38. Sebeplere yapışmadan istemenin bir temenniden öte gitmeyeceğini bilerek ve çok çalışarak gerekli çabayı göstereceğim.


39. Allahü Teâlâ’nın sübûtî sıfatları sınırlı bir şekilde bende de var. Bütün mahlûkat içinde en şereflisi, bir insan olarak benim. Kibre kapılmadan bu özelliklerin bana sağladığı güce güvenerek ve Allahü Teâlâ’nın beni muvaffak edeceğine inanarak her işin üstesinden gelmeye çalışacağım. Bunun için sorumluluk almaktan korkmayacağım.

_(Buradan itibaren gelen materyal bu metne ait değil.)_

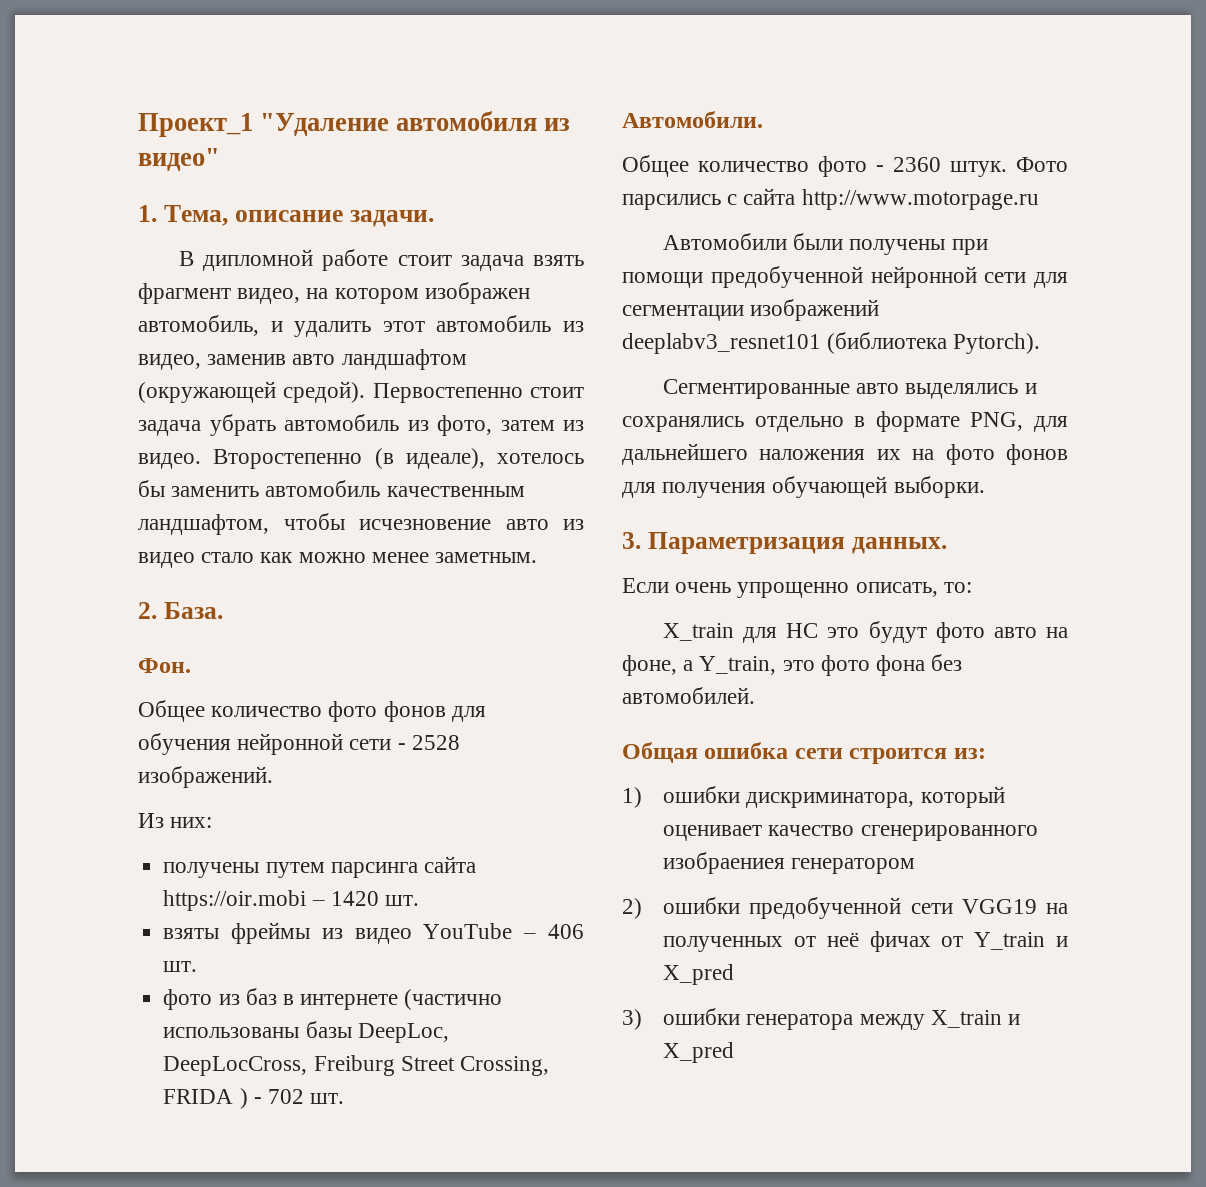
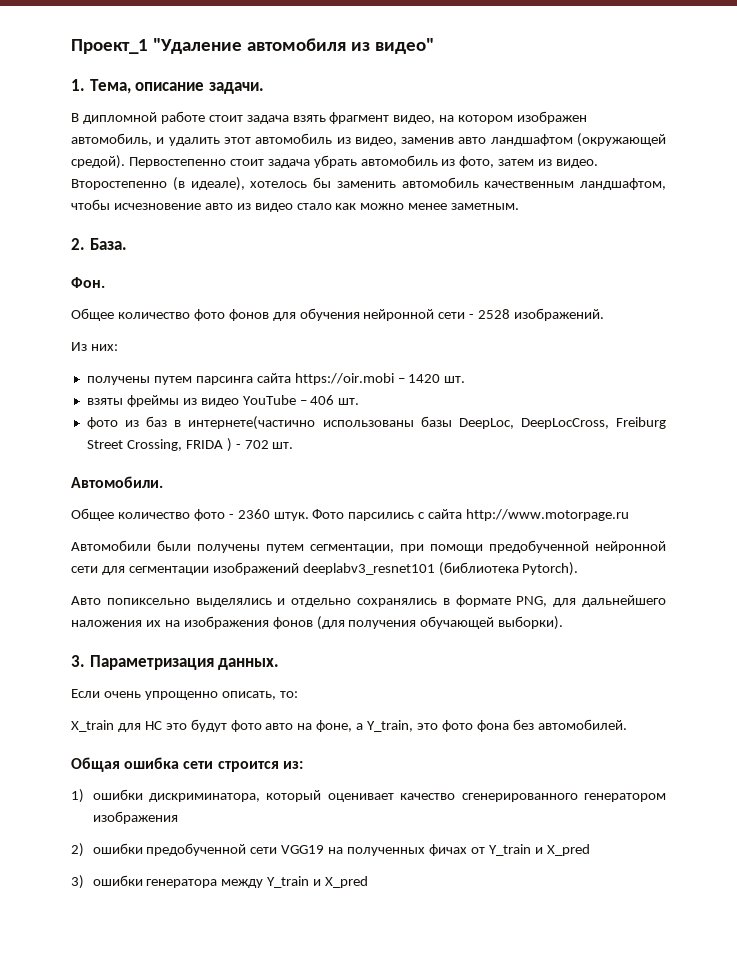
[300,989,503,1010] интернете (частично -> [188,416,316,430] интернете(частично
(946, 247) none -> [266,544,394,553] путем сегментации,
[662,379,1037,399] [622,416,844,432] Сегментированные авто выделялись и сохранялись отдельно -> [71,596,438,607] Авто попиксельно выделялись и отдельно сохранялись
[945,444,1068,465] [622,482,656,498] фото фонов для -> [183,616,345,630] изображения фонов (для
[893,476,985,498] выборки. -> [498,616,564,630] выборки).
[663,852,786,874] изобраениея -> (578, 797) none
(916, 866) none -> [92,811,178,824] изображения
[794,932,859,947] от неё -> (426, 851) none
[930,1010,1002,1028] X_train -> [267,876,310,888] Y_train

40. İşlerimde muvaffakiyetin; ana, baba, hoca ve makbul insanların duasına bağlı olduğunu da unutmayıp herkesten dua isteyeceğim (Her geceyi Kadir bil, her gördüğünü Hızır bil).


41. İrade-i cüz’iyem ile ve Allahü Teâlâ’nın izin verdiği tercih ve kararlarımın gelecek hayatımdaki sosyal ve manevi durumunun yaratılış sebepleri olduğunu bileceğim. Bunun için de yanlış karar ve tercihlerden sakınacağım.


42. Arzu ettiğim her şeyi, Allahü Teâlâ’nın rızasını düşünerek, ihlas ile dua ederek ve sebeplere yapışarak sadece Allahü Teâlâ’dan isteyeceğim. Tedbirlerimin Allahü Teâlâ’nın takdirine denk düşerse, isteklerimin olacağını inanacağım. “Nasipse gelir Hint’ten Yemen’den, nasip değilse ne gelir elden.” sözüne uygun olarak tevekkül edeceğim.


43. Sık sık ölümü düşünerek uzun vadeli istek ve arzulardan (tuli emelden) kaçınacağım. Emeline ulaşamayanların yüzünün gülmesi zor olur. Her an öleceğini bilen ise kafasına takmaz, takdir-i ilahi der geçer, neşe içinde işine bakar.


44. Nasıl kavuştuğumu düşünmem, aklımın ermediği yerde hadiselerin Allahü Teâlâ’nın ilim sıfatının sınırları içerisinde olduğunu bilirim.